So with that cliche idea in my head I set about coding things. After an evening or two of mucking around with different ideas about how to architect things and figuring out how to rotate the damn letters I had something running which would let you test things. What I immediately found confirmed what any of you would have told me, it’s impossible to stack tetroids containing letters in a way that will produce words!

Still, having written the prototype was a valuable exercise. For starters having tried it I now knew that my original idea stunk. Secondly, in the process of creating this junk I caught a glimpse of something which could potentially be fun; so I set aside the idea of tetris-but-with-words and thought about creating a game which still featured a board of letters but now revolved around flipping blocks on the board to form words.

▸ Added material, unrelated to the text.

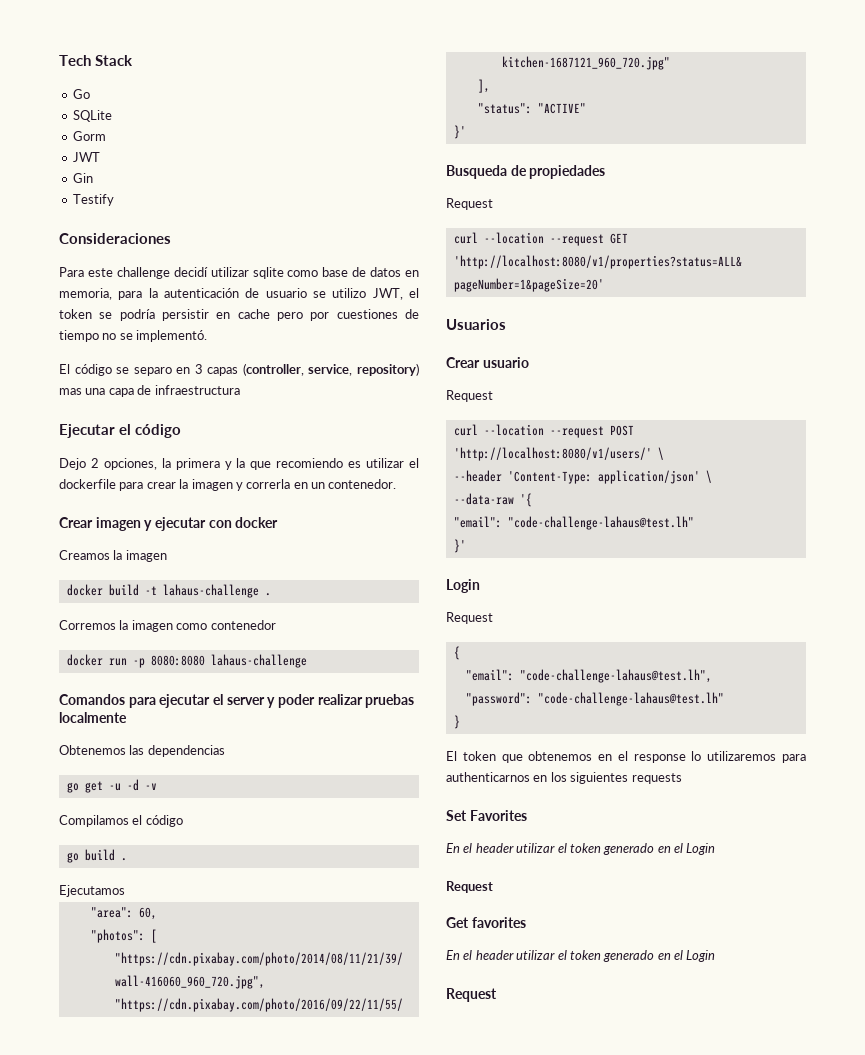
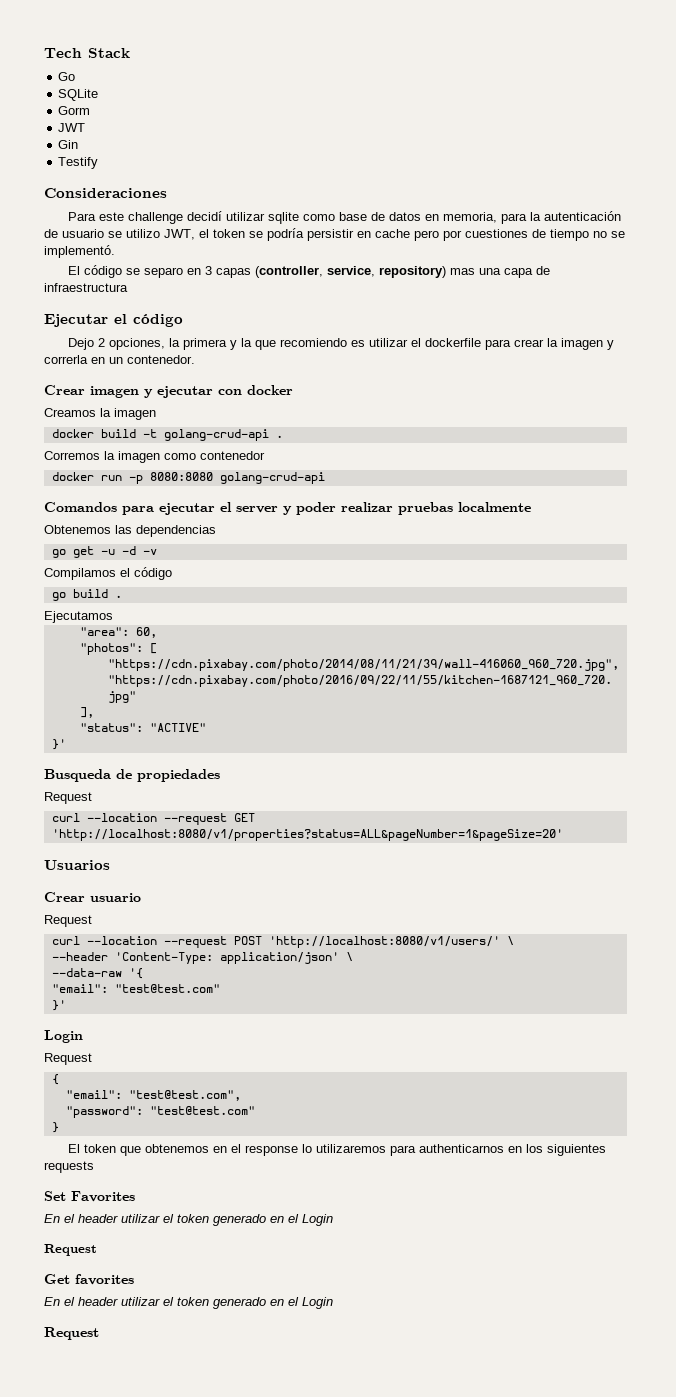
[162,584,259,598] lahaus-challenge -> [163,429,269,441] golang-crud-api
[210,654,307,668] lahaus-challenge -> [219,472,325,484] golang-crud-api
[507,516,694,530] "code-challenge-lahaus@test.lh" -> [114,984,220,993] "test@test.com"
[519,669,712,683] "code-challenge-lahaus@test.lh", -> [128,1090,241,1101] "test@test.com",
[537,692,724,706] "code-challenge-lahaus@test.lh" -> [149,1106,255,1115] "test@test.com"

With the core mechanic implemented I started to add new features to the game. Still thinking about battle tetris, I wrote several different types of power ups. One power up was especially nifty; it would slow the music and sound effects down (see this post to see how it works) and blurred blocks as they moved. With all these power ups the game had to move pretty quickly to remain challening, and at later levels the gameplay actually had less to do with spotting words than it did with managing letters and power ups — not a good thing for a word game.

In order to bring the focus back on finding words I needed to make a number of changes. For starters I removed or drastically changed some of the power ups. I then heavily tweaked the pacing of the game so that the player had more time to find words. And perhaps most important of all I started awarding bonus tiles for finding really long words. Taken together these changes brought the focus completely back around to finding words. Check out an early version prior to this refactoring and note it’s emphasis on power ups as you reach level 10 or so.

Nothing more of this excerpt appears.